◆ PROBLEM TO WORK ON: Give back an exact copy of the lines in the records below, from the line that has "subtotal: 10153.24 -> 8752.09" through the line that has "total: 10940.83 -> 9386.62", and nothing besides.

◇ ◇ ◇ ◇

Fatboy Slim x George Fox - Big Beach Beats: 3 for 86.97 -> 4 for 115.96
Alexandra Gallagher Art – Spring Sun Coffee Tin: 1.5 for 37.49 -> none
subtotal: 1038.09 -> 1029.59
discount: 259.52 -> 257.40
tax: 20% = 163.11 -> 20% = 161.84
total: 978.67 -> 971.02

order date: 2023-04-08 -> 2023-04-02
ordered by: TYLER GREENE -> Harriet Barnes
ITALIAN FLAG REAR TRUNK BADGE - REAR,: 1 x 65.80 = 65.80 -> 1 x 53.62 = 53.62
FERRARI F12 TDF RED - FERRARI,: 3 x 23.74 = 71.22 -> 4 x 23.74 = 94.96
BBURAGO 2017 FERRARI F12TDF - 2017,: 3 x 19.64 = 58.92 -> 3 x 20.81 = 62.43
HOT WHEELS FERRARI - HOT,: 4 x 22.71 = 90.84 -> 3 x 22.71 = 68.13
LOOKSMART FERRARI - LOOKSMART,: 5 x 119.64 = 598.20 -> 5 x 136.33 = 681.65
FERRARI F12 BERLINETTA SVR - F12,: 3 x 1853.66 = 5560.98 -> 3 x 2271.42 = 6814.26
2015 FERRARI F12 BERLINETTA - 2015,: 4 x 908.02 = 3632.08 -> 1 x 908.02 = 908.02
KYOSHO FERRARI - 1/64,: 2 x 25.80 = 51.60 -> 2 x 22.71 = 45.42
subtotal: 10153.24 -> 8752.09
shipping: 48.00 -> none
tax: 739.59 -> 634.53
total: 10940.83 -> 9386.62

◇ ◇ ◇ ◇

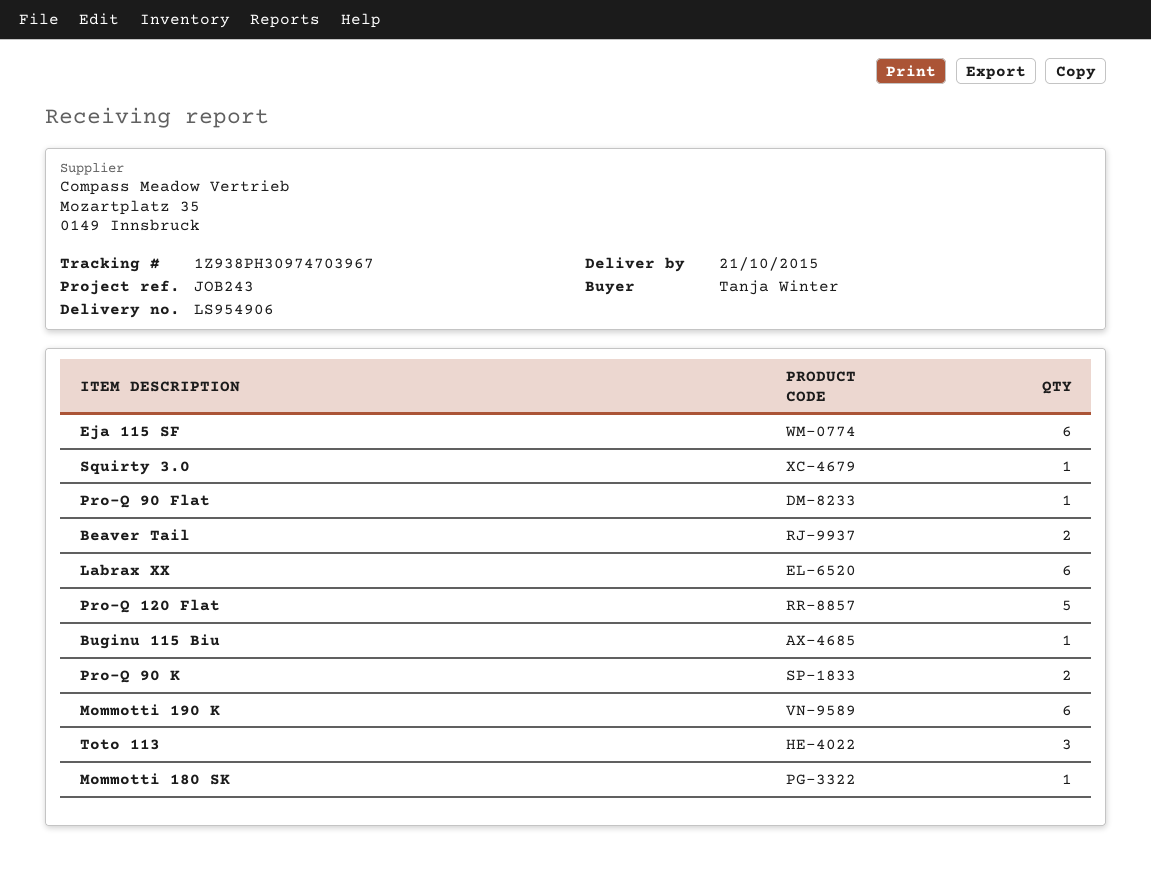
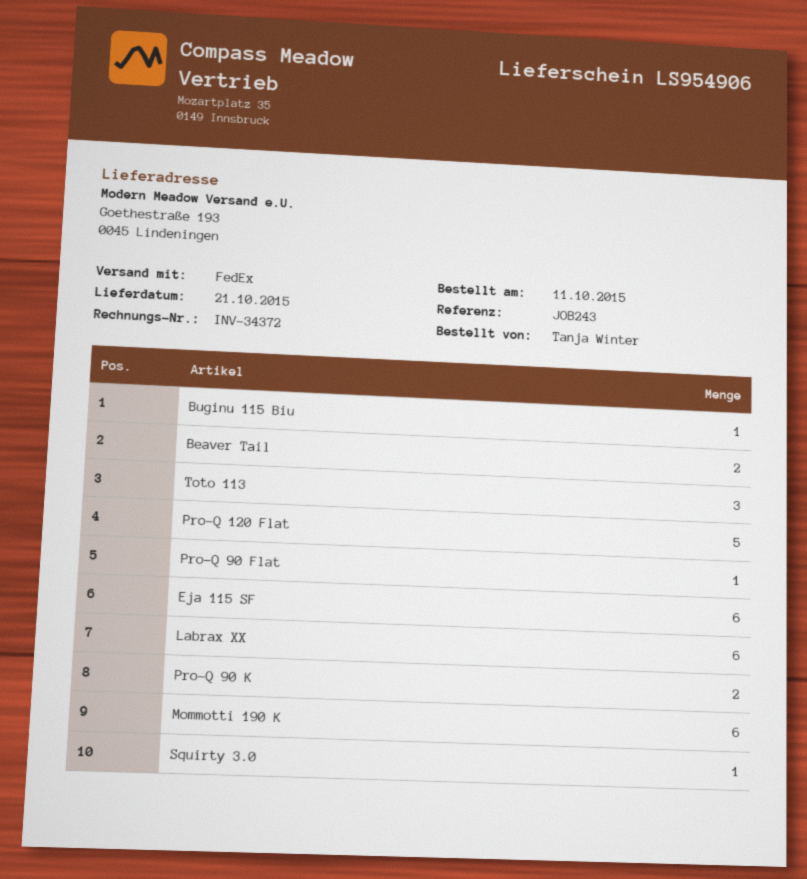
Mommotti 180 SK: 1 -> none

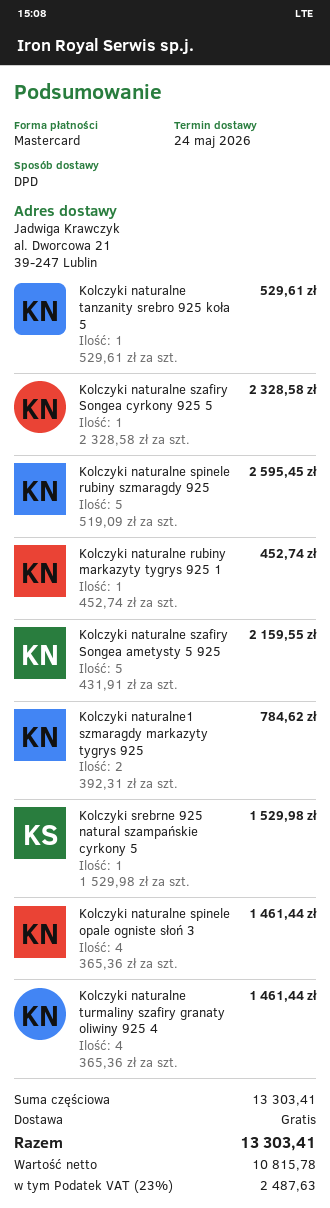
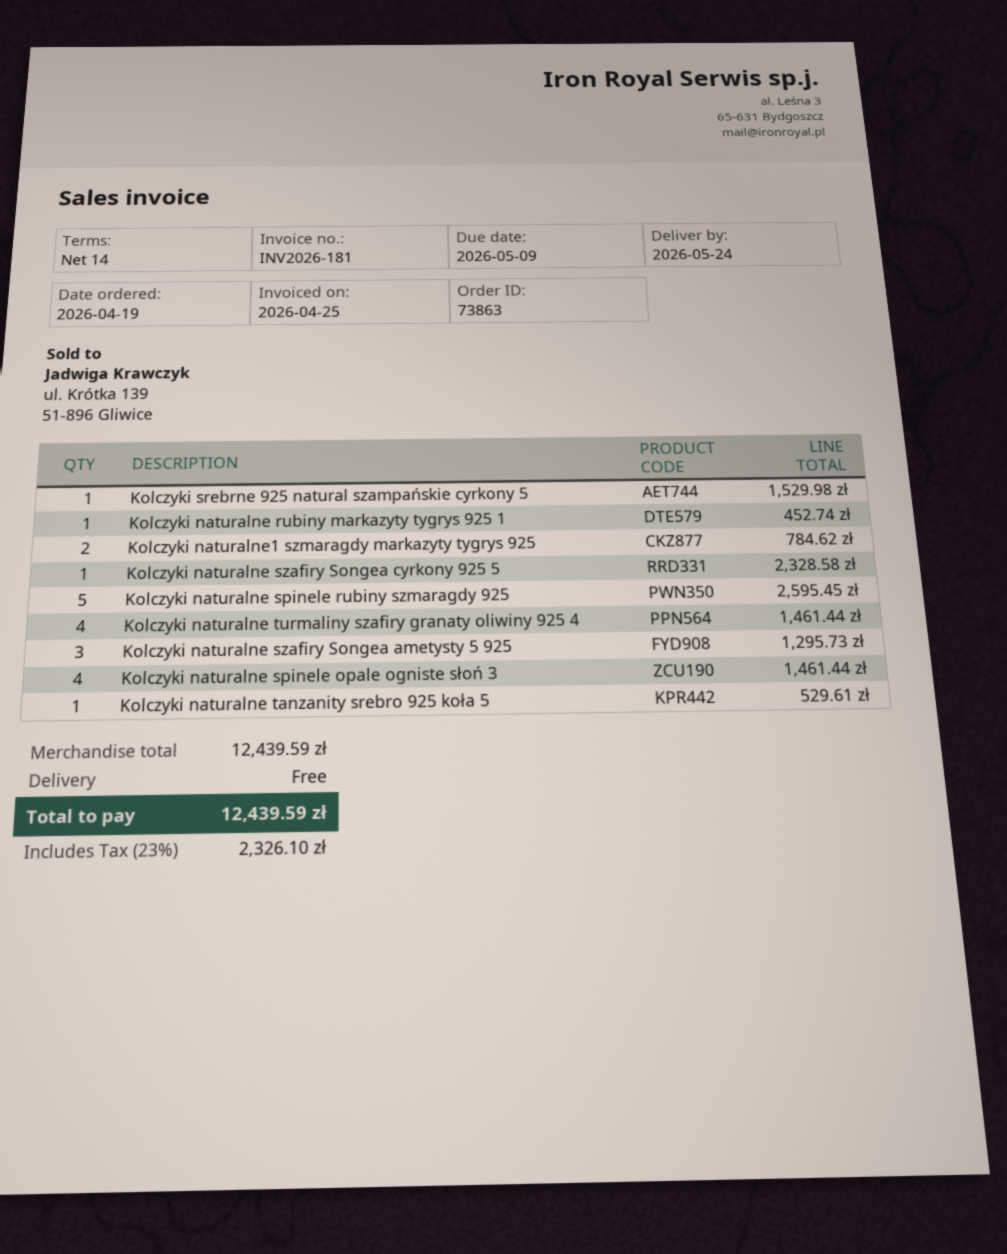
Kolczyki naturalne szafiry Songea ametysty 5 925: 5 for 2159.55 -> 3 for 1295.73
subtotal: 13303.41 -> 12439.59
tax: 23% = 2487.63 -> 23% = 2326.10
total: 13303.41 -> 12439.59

◇ ◇ ◇ ◇

◆ SOLUTION TO THIS TASK:
subtotal: 10153.24 -> 8752.09
shipping: 48.00 -> none
tax: 739.59 -> 634.53
total: 10940.83 -> 9386.62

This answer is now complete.